La cyberunité de la police israélienne s’occupe des cas les plus complexes dans ce domaine. “Les gens devraient nous considérer comme le FBI israélien“, explique un officier supérieur de police. Reportage exclusif dans le cadre de la conférence Cybertech Global à Tel Aviv
L’unité nationale de cybercriminalité de la police israélienne opère sous l’appellation de l’unité Lahav-433 et gère les cas de cybercriminalité les plus complexes du pays. Le chef de l’unité est le surintendant principal Avi Maiberg, un enquêteur chevronné de Lahav-433.
“Pour comprendre le caractère unique de l’unité Lahav-433, il faut nous considérer comme le FBI israélien“, déclarent Yaniv Azani, chef de la technologie et chef adjoint de l’unité, et Shira Bella, officier technologique de l’unité. L’unité opère à partir de sa base à Lod, dans le bâtiment abritant le Lahav-433, et est accessible par un long couloir de bureaux d’enquête se divisant en plusieurs salles d’interrogatoire. Une porte au bout du couloir mène au QG de l’unité.

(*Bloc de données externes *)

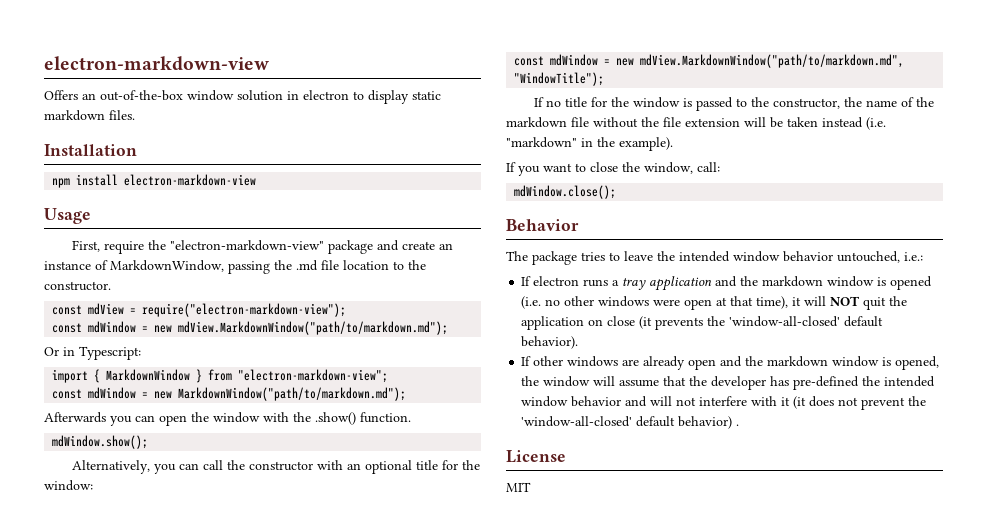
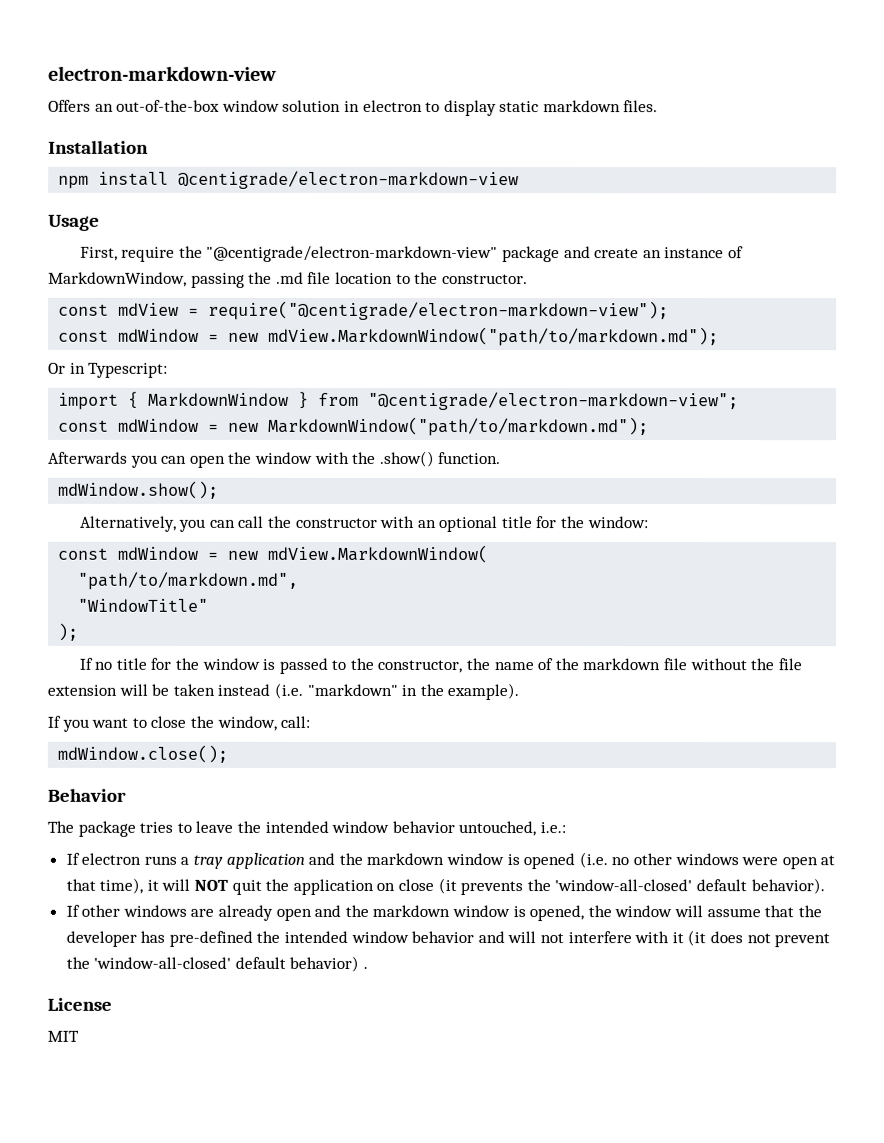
- npm install electron-markdown-view
+ npm install @centigrade/electron-markdown-view
- First, require the "electron-markdown-view" package and create an instance of MarkdownWindow, passing the .md file location to the constructor.
+ First, require the "@centigrade/electron-markdown-view" package and create an instance of MarkdownWindow, passing the .md file location to the constructor.
- const mdView = require("electron-markdown-view");
+ const mdView = require("@centigrade/electron-markdown-view");
- import { MarkdownWindow } from "electron-markdown-view";
+ import { MarkdownWindow } from "@centigrade/electron-markdown-view";
- const mdWindow = new mdView.MarkdownWindow("path/to/markdown.md", "WindowTitle");
+ const mdWindow = new mdView.MarkdownWindow(
+ "path/to/markdown.md",
+ "WindowTitle"
+ );

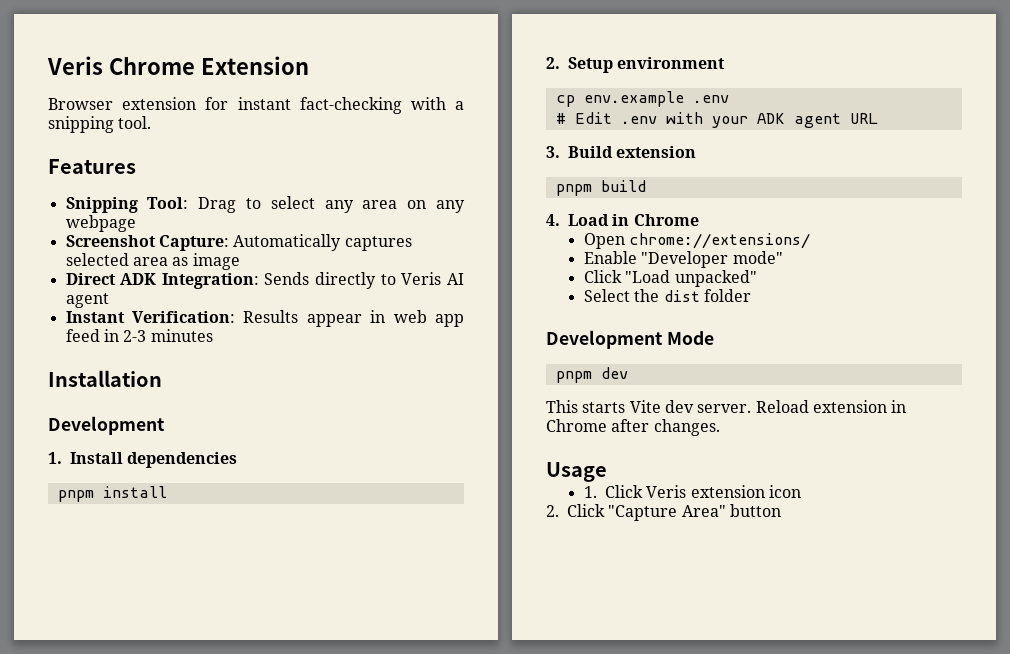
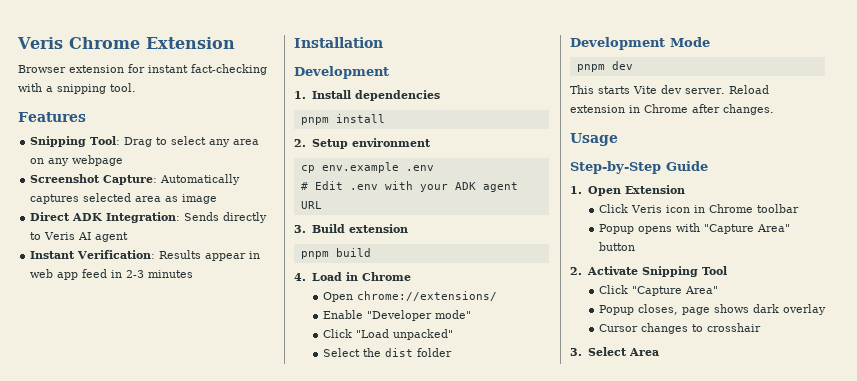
- 1. Click Veris extension icon
- 2. Click "Capture Area" button
+ Step-by-Step Guide
+ 1. Open Extension
+ Click Veris icon in Chrome toolbar
+ Popup opens with "Capture Area" button
+ 2. Activate Snipping Tool
+ Click "Capture Area"
+ Popup closes, page shows dark overlay
+ Cursor changes to crosshair
+ 3. Select Area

L’immeuble de Lahav-433 ressemble à un immeuble de bureaux moyen accueillant des entreprises de haute technologie : des bureaux s’étendant sur un couloir principal, une salle de conférence moderne et des écrans d’ordinateur sur chaque bureau. L’unité est divisée en trois principaux domaines d’activité : enquêtes, renseignement et technologie. Il dispose d’un conseiller juridique dédié spécialisé dans la technologie. En plus de la cyberunité, une unité sœur, désignée Unité 105, a été créée pour prévenir la violence contre les mineurs sur Internet. Toutes les enquêtes sont confiées à l’unité conformément à l’approbation du chef du Lahav-433, et les trois domaines d’activité traitent chaque cas en coopération. L’unité est relativement petite et intime, et tout le monde est impliqué dans tout. «Nous canalisons nos ressources en fonction des besoins opérationnels», explique Azani.
L’un des cas que la cyberunité a récemment résolu, grâce à un effort de coopération avec toutes les autres sous-unités de Lahav-433, impliquait l’organisation criminelle “420” – les opérateurs du réseau ” Telegrass “.
Cette organisation criminelle a utilisé l’application de messagerie Telegram et des infrastructures technologiques de pointe pour vendre des stupéfiants en Israël et dans le monde. Les autres opérations de l’unité qui ont été annoncées comprennent la capture, il y a deux ans, du hacker d’Ashkelon et le piratage de la carte Leumi. “Évidemment, nous ne pouvons pas révéler toutes nos méthodes de fonctionnement, mais nos capacités en matière de technologie, de renseignement et d’enquête, sont intégrées et couvrent tous les domaines cibles pertinents – le dark web, les réseaux sociaux, les applications de messagerie instantanée, les forums Internet et toute autre plate-forme utilisée par les criminels “, explique Azani.

Le déroulement d’une enquête

Comment la police mène-t-elle une cyberenquête? Eh bien, la source de la plainte peut être tout civil se présentant à un poste de police et se plaignant d’une activité criminelle présumée dans le cyberespace ou «le domaine en ligne», comme l’appelle le jargon officiel de la police israélienne. De telles activités peuvent inclure un piratage dans un téléphone mobile, une surveillance suspectée, une attaque de rançonware, un vol d’argent (par exemple, une compromission du courrier électronique commercial / une attaque BEC), l’extorsion, la fraude, et ainsi de suite. Les plaintes peuvent également provenir de sources étrangères.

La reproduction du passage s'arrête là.